OK. I could be wrong, but I do not think that anything in datetime.xml or anywhere else will help you calculate these times correctly at index time. However if the logs come in more or less at the same time as these timestamps it's not necessarily the end of the world.

Here is how you can calculate the exact times at search time. First here is a toy "stats count" search that you can run locally, dissect and play with, to see how I'm blowing apart the pieces and converting them.

| stats count | eval time="2E09050F3132" | eval hexYear=substr(time,1,2) | eval hexMonth=substr(time,3,2) | eval hexDay=substr(time,5,2) | eval hexHour=substr(time,7,2) | eval hexMinute=substr(time,9,2) | eval hexSecond=substr(time,11,2) | eval strtime=tostring(1970 + tonumber(hexYear,16)) +  "/" + tostring(tonumber(hexMonth,16)+1) + "/" + tostring(tonumber(hexDay,16)) + " " + tostring(tonumber(hexHour,16)) + ":" + tostring(tonumber(hexMinute,16)) + ":" + tostring(tonumber(hexSecond,16)) | eval epochtime=strptime(strtime,"%Y/%m/%d %H:%M:%S") | eval _time=epochtime

As far as running it on your actual data, if the field is called "time", it would look like so:

<your search terms> | eval hexYear=substr(time,1,2) | eval hexMonth=substr(time,3,2) | eval hexDay=substr(time,5,2) | eval hexHour=substr(time,7,2) | eval hexMinute=substr(time,9,2) | eval hexSecond=substr(time,11,2) | eval strtime=tostring(1970 + tonumber(hexYear,16)) +  "/" + tostring(tonumber(hexMonth,16)+1) + "/" + tostring(tonumber(hexDay,16)) + " " + tostring(tonumber(hexHour,16)) + ":" + tostring(tonumber(hexMinute,16)) + ":" + tostring(tonumber(hexSecond,16)) | eval _time=strptime(strtime,"%Y/%m/%d %H:%M:%S") | timechart count

and I just stuck a timechart count on the end to show how at that point timechart and other commands that operate on _time, will happily chew on these time values we've created instead of the other time they started with.
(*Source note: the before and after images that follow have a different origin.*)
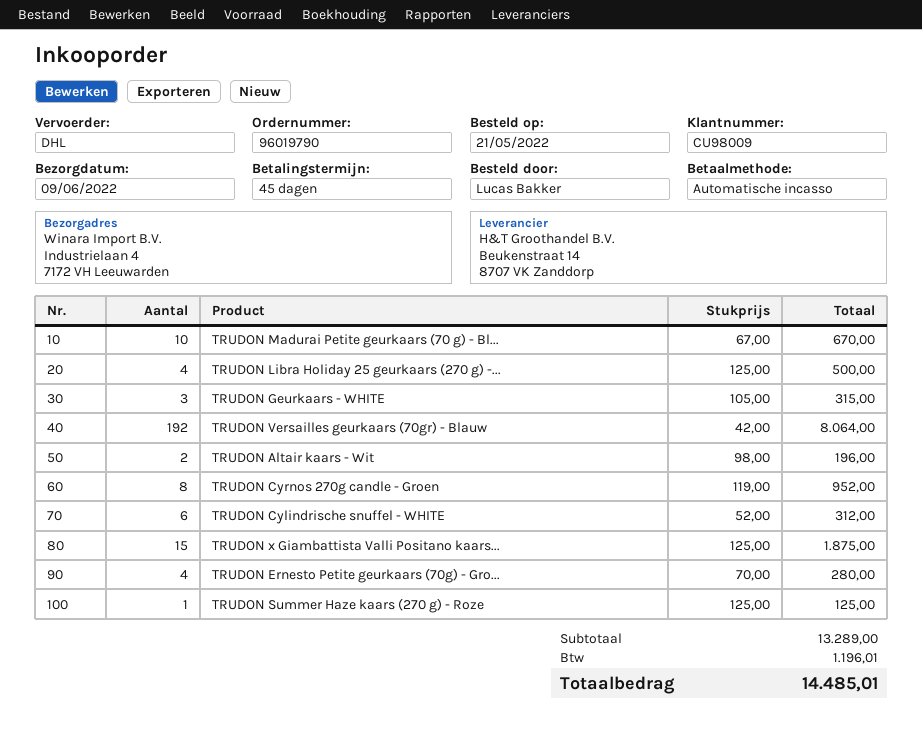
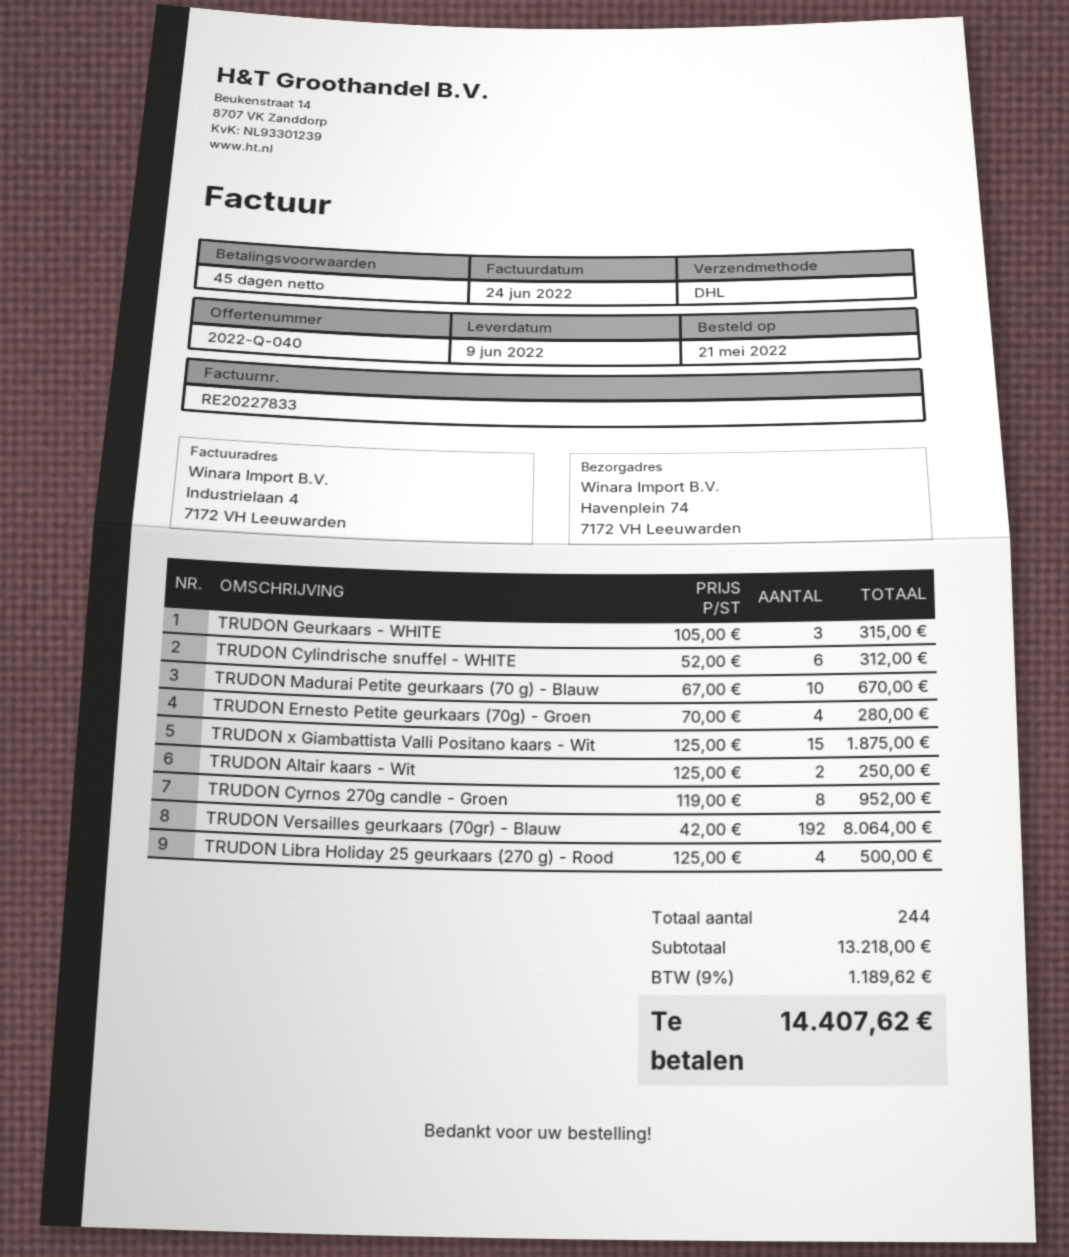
ship to: Industrielaan 4, 7172 VH Leeuwarden -> Havenplein 74, 7172 VH Leeuwarden
TRUDON Altair kaars - Wit: 2 x 98.00 = 196.00 -> 2 x 125.00 = 250.00
TRUDON Summer Haze kaars (270 g) - Roze: 1 x 125.00 = 125.00 -> none
subtotal: 13289.00 -> 13218.00
tax: 1196.01 -> 1189.62
total: 14485.01 -> 14407.62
Granted, if the events are being retrieved with the _time values of the server at the moment it was indexed, and these drift slightly forward or back from these hextime values, your reporting will be necessarily a little fuzzy and strange at the edges. You can refilter to screen out hexTimes that were matched into your timerange that weren't supposed to be, but you can't conjure up rows that were never matched in the base search clause to begin with. One option is to make the timerange deliberately a little too big, and then clip it down. ymmv.

Other crazy ideas
1 have a scripted input read the files (ick), fix the times in python (ick), and manually do all the stuff that the data inputs normally do (rolling, weird write/lock scenarios (yuck))
2 index the data like this into index=A, then create a scheduled search with the collect command to process the times the way you want and "summary" index them into index=B. I put summary in quotes because when you use the collect command manually, technically you don't have to actually have a transforming command, so here we'd be just putting exact copies of the events into index=B, the only difference being the repaired times. Kinda ick though admittedly.
3 Miracle occurs, and somehow someone else knows a way whereby you can handle this with datetime.xml and props.
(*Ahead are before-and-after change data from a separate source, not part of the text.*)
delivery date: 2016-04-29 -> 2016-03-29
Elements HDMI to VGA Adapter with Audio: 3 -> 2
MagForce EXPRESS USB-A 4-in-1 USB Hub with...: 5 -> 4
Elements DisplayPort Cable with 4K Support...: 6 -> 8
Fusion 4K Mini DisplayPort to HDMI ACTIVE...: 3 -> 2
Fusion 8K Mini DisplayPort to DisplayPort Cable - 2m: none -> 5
View solution in original post

SplunkTrust
SplunkTrust

OK. I could be wrong, but I do not think that anything in datetime.xml or anywhere else will help you calculate these times correctly at index time. However if the logs come in more or less at the same time as these timestamps it's not necessarily the end of the world.

Here is how you can calculate the exact times at search time. First here is a toy "stats count" search that you can run locally, dissect and play with, to see how I'm blowing apart the pieces and converting them.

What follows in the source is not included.